Code change snippets
•••

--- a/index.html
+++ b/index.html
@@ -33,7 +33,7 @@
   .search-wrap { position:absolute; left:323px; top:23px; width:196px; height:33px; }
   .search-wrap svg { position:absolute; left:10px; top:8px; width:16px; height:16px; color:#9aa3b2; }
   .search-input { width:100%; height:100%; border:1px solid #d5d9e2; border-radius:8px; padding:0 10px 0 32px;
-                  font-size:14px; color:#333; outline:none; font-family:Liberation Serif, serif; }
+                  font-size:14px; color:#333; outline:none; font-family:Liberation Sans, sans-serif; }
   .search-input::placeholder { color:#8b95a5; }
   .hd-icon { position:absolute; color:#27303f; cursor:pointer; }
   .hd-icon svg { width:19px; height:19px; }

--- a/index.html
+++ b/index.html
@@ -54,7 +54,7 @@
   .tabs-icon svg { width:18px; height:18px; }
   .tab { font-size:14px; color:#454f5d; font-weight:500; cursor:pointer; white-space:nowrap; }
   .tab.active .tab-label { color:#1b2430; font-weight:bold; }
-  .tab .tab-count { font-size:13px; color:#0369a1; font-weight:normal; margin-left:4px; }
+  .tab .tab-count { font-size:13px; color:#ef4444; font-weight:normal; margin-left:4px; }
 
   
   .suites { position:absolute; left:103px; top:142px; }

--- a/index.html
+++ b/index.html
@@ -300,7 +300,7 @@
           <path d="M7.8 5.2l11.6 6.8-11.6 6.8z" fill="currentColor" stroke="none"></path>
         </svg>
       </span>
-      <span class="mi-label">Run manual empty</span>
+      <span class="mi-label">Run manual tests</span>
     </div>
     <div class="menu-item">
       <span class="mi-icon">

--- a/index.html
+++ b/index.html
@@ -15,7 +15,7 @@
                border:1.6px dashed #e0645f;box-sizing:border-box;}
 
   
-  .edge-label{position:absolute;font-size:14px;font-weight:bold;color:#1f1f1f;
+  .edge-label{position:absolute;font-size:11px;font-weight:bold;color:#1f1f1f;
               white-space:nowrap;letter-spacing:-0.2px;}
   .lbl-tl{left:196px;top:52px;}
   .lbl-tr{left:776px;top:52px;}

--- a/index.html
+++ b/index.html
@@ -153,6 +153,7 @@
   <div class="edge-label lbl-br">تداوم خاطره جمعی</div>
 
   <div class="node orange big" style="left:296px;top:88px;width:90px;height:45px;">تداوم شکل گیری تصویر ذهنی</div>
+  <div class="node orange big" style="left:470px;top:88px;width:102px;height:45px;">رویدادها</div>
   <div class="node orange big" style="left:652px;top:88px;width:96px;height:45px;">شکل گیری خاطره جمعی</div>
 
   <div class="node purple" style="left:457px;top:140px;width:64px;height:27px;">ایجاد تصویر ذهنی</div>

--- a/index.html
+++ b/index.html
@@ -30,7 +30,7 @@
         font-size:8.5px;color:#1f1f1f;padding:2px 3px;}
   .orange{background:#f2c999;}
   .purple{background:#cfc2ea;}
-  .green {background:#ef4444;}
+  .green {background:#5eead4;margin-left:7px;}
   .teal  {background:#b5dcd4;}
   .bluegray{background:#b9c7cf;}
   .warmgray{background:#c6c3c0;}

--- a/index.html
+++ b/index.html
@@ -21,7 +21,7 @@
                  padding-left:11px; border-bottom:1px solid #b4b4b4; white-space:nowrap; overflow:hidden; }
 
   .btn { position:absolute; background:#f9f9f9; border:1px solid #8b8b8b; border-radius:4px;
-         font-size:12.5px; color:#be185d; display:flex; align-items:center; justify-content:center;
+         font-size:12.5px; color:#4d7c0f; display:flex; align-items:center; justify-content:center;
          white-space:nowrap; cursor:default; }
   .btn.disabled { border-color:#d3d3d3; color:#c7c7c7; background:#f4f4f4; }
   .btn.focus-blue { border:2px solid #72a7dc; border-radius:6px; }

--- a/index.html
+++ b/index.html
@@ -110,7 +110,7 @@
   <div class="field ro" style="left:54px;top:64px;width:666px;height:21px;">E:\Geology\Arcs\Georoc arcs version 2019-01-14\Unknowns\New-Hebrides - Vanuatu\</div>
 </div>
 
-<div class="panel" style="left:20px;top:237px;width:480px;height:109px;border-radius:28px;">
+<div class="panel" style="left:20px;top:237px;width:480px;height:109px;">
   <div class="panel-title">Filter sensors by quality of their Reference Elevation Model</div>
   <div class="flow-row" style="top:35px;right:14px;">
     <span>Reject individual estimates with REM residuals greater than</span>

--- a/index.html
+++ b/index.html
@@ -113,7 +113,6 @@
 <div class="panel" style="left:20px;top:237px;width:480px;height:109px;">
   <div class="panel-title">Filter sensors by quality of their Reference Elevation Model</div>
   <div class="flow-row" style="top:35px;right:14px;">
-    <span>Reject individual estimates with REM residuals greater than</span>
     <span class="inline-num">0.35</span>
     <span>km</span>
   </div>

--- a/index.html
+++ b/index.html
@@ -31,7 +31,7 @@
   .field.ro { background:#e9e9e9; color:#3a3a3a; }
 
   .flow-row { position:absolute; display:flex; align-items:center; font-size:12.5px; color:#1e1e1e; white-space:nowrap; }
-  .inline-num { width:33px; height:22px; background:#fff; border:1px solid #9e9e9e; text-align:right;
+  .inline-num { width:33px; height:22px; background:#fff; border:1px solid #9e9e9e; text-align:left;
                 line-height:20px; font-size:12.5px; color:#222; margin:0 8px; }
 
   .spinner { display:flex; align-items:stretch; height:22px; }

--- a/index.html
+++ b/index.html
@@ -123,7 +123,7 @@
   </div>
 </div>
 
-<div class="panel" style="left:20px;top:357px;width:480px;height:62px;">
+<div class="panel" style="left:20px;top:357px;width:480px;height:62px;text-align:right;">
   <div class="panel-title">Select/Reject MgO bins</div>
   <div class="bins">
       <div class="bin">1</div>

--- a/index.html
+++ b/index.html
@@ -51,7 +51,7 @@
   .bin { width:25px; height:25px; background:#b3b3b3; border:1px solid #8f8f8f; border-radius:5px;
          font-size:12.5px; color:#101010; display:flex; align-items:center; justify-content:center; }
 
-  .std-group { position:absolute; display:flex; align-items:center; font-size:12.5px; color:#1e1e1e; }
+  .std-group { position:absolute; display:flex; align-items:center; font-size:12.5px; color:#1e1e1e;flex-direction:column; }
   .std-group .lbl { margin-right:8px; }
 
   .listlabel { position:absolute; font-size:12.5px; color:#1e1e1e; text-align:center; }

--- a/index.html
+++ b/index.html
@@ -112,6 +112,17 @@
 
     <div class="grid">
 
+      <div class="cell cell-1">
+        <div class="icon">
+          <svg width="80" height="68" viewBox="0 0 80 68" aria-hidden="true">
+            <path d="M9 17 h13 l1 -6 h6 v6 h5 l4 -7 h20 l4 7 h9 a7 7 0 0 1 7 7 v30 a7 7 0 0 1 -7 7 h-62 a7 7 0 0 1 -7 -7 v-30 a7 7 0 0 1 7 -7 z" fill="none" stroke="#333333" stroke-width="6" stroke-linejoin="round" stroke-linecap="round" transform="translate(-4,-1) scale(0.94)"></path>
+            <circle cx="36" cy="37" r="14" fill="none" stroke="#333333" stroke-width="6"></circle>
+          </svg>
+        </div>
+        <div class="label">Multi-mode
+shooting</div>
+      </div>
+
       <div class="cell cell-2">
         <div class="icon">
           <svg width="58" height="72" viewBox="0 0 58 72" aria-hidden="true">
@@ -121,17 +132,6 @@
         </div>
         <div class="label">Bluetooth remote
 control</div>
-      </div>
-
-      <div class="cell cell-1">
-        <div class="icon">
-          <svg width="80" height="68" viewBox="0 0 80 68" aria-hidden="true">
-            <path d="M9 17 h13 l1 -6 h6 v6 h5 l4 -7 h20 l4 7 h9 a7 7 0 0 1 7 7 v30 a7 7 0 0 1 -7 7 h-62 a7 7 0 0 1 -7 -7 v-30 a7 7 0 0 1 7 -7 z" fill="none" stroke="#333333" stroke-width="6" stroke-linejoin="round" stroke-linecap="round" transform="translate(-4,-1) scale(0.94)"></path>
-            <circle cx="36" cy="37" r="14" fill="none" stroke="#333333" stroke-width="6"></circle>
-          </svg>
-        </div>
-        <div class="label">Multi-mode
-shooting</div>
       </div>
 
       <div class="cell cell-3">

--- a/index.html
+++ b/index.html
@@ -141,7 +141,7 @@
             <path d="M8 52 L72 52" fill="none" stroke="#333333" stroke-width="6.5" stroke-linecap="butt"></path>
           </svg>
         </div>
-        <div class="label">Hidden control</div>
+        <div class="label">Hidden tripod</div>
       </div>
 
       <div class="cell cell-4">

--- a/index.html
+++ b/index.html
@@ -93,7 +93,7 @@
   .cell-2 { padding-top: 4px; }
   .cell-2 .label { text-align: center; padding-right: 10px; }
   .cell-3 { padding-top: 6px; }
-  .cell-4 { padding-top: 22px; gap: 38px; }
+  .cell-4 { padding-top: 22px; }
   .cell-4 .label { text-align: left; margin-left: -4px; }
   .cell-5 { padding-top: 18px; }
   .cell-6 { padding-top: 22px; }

•••

# AIM OF THE TASK
Extract the lines above, from the first one through the one containing "font-family:Liberation Serif, serif;", and return only those, unchanged.

# RESULT
--- a/index.html
+++ b/index.html
@@ -33,7 +33,7 @@
   .search-wrap { position:absolute; left:323px; top:23px; width:196px; height:33px; }
   .search-wrap svg { position:absolute; left:10px; top:8px; width:16px; height:16px; color:#9aa3b2; }
   .search-input { width:100%; height:100%; border:1px solid #d5d9e2; border-radius:8px; padding:0 10px 0 32px;
-                  font-size:14px; color:#333; outline:none; font-family:Liberation Serif, serif; }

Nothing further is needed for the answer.